The gaol was erected in 1879 by Whitcombe Bros. of Hay. The contract price is believed to have been fourteen thousand pounds and bricks were locally produced by Joseph Fritsch. Malmsbury bluestone was transported by rail to Kerang then by bullock wagon for use in the gaol. The gaol was erected to include a quadrangle, cell block (with ten male and two female cells), kitchen, hospital, storeroom, block, gaol warden's residence and two observation towers. The kitchen block was described as showing evidence of careful planning in preparation of meals for prisoners. Next to the kitchen was the bathroom equipped with a bath and shower on a concrete base. The gaol included a well-stocked library. The staff consisted of three warders and there was as many as 18 prisoners locked up at any one time.

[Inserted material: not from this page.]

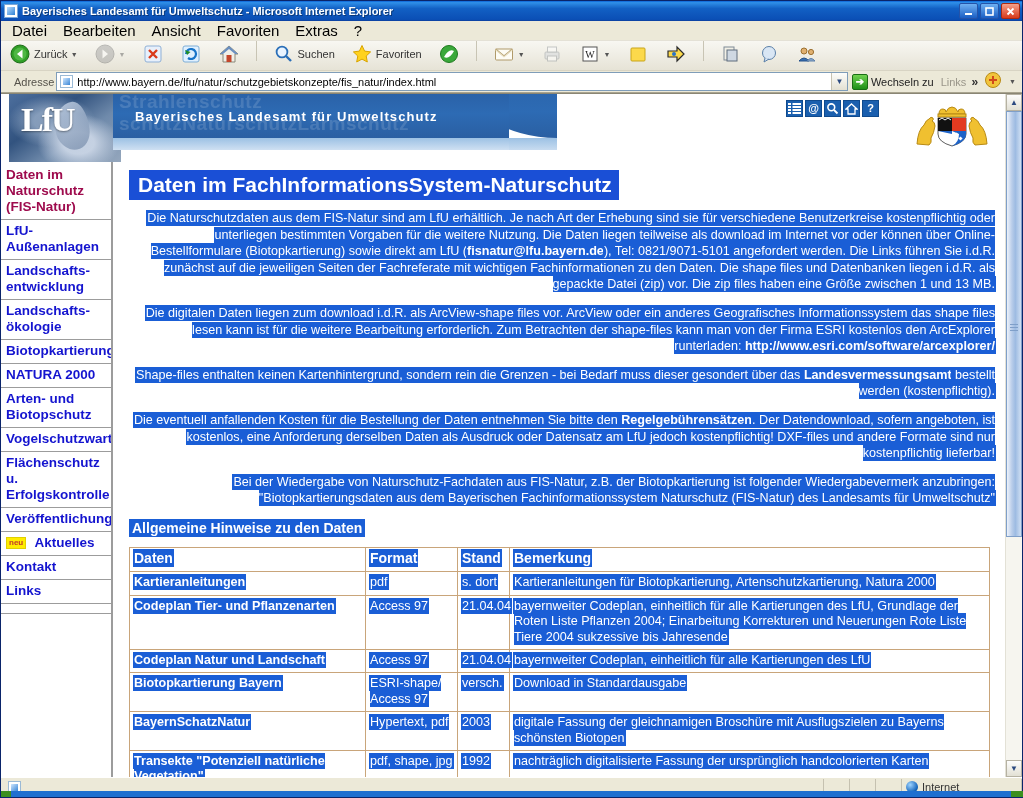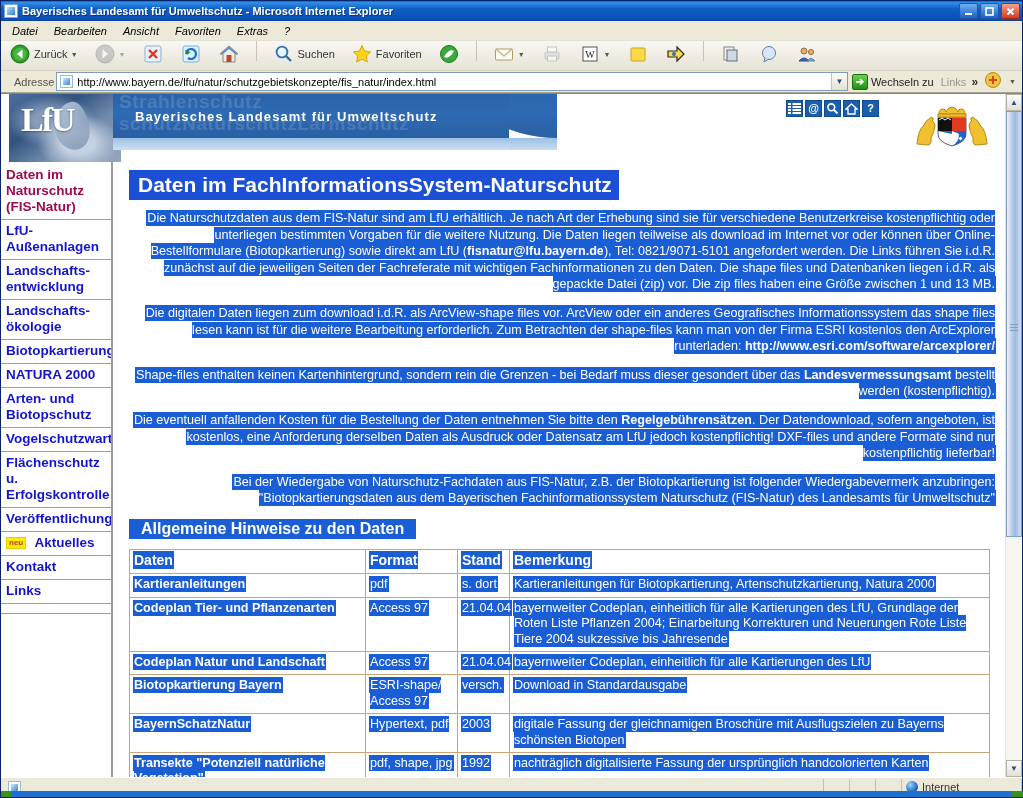"Datei" .menu-item { font-size: 11px -> 15px; font-style: italic -> none }
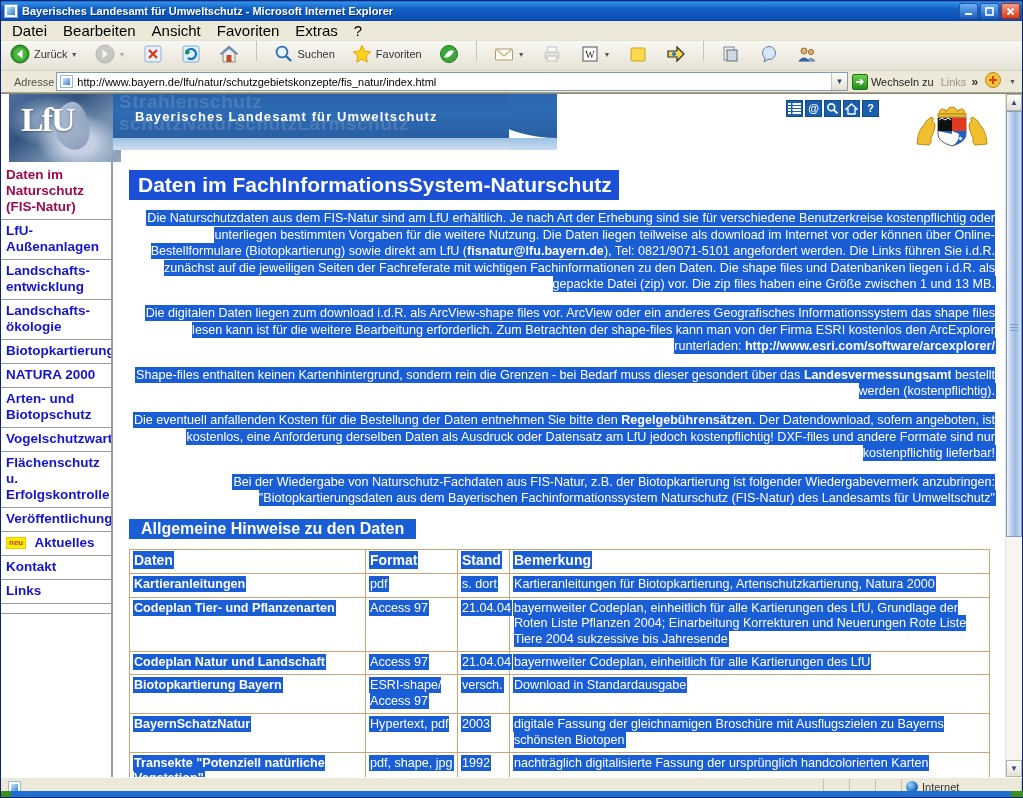"Allgemeine Hinweise zu den Daten" .sub-head { font-size: 16px -> 14px; padding: 1px 12px -> 1px 3px }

With the erection of other gaols at Silverton (1889), Broken Hill (1892) and Goulburn (1884) the need for a gaol at Wentworth declined. The gaol closed after the two final prisoners, who had been sentenced on 9 February 1928, were transferred to the Broken Hill Gaol on 27 February 1928 (Anonymous, 1928) . In 1935 the hospital block was remodelled and converted into additional class rooms for Wentworth Central School. Over a hundred pupils used the gaol, which also became of interest to visitors / tourists in the 1950s. In 1963 the students left the gaol when new school classrooms were constructed.
In the mid-1970s some restoration works were undertaken by EA Farmer, Government Architect. In 1981 Mr. Peter Kiely took over the lease and ran the gaol as a tourist attraction, retaining the cottage as a residence, and from 2000 Mr. Paul Swarbrick has been the leasee. The cottage is currently used as an entry and shop for selling old wares.